In step S1406, Equation 9 averages the luminance of each pixel within the bottom field to obtain a bottom field DC value (BotFldDC) and Equation 10 sums the absolute difference between each pixel and the bottom field DC value (BotFldDC) to obtain the bottom field variance (BotFldVar).
In this embodiment, if the top frame variance is smaller than the first distortion value (TopFrmVar<TopFrmMinSAD), the bottom frame variance is smaller than the second distortion value (BotFrmVar<BotFrmMinSAD), the top field variance is smaller than the third distortion value (TopFldVar<TopFldMinSAD), and the bottom field variance is smaller than the fourth distortion value (BotFldVar<BotFldMinSAD), the spatial decision result is selected as the final decision, otherwise, the temporal decision result is selected. In another embodiments, if at least one of TopFrmVar<TopFrmMinSAD, BotFrmVar<BotFrmMinSAD, TopFldVar<TopFldMinSAD, BotFldVar<BotFldMinSAD is true, the spatial decision result is selected as the final decision, else the temporal decision result is selected.
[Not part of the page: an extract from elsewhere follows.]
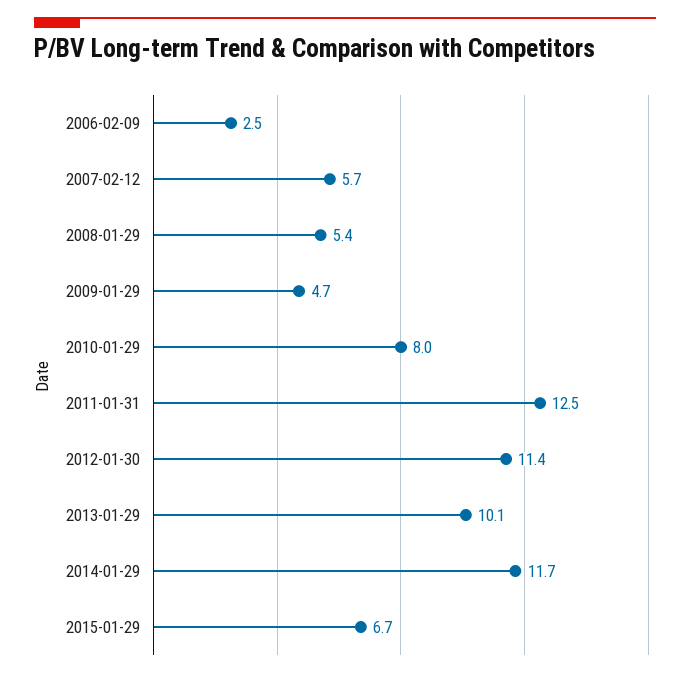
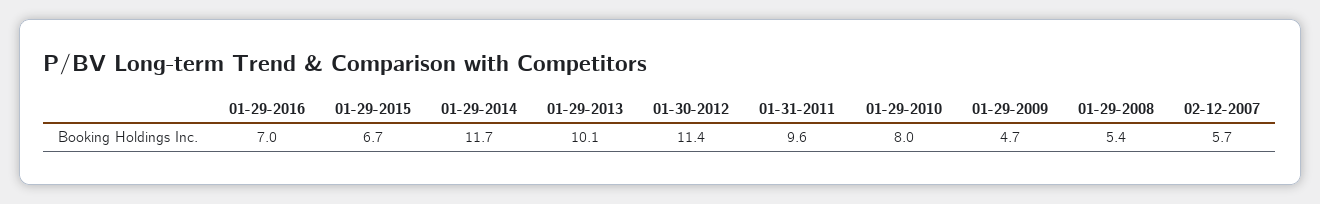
2006-02-09: 2.5 -> none
2011-01-31: 12.5 -> 9.6
01-29-2016: none -> 7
According to the aforesaid embodiment, if frame coding is selected as the final decision, the bitstream will be generated by performing frame coding for the current macroblock pair. On the other hand, if field coding is selected as the final decision, the bitstream will be generated by performing field coding for the current macroblock pair.
Furthermore, in another embodiment, if field coding is selected as the final decision, not only field coding will be performed, but also frame coding with reduced complexity will be performed, and by comparing the coding results, it is possible to change from field coding to frame coding. On the other hand, if frame coding is selected as the final decision, frame coding and field coding with reduced complexity will be performed, and then frame or field coding will be reselected for the current macroblock pair.
Compared to the prior art, the invention proposes simple and effective MBAFF decision algorithms for video coding. Since frame or field coding can be determined before actual encoding each macroblock pair, more than 50 percents of the computational complexity can be saved. The MBAFF decision algorithm can be applied to various applications, such as TV/DVD recorder, camcorder, videophone, multimedia short message, IP surveillance camera, and so.
With the example and explanations above, the features and spirits of the invention will be hopefully well described. Those skilled in the art will readily observe that numerous modifications and alterations of the device may be made while retaining the teaching of the invention. Accordingly, the above disclosure should be construed as limited only by the metes and bounds of the appended claims.
Claims
1. A method for making macroblock adaptive frame/field (MBAFF) decision based on information of a current macroblock pair, the method comprising the steps of:
- (a) performing a spatial frame/field decision process based on spatial information of the current macroblock pair;
- (b) performing a temporal frame/field decision process based on temporal information of the current macroblock pair; and
- (c) conducting a confidence estimation to select frame coding or field coding in accordance with the information of the current macroblock pair and decisions made by the spatial and temporal frame/field decision processes before generating a bitstream corresponding to the current macroblock pair.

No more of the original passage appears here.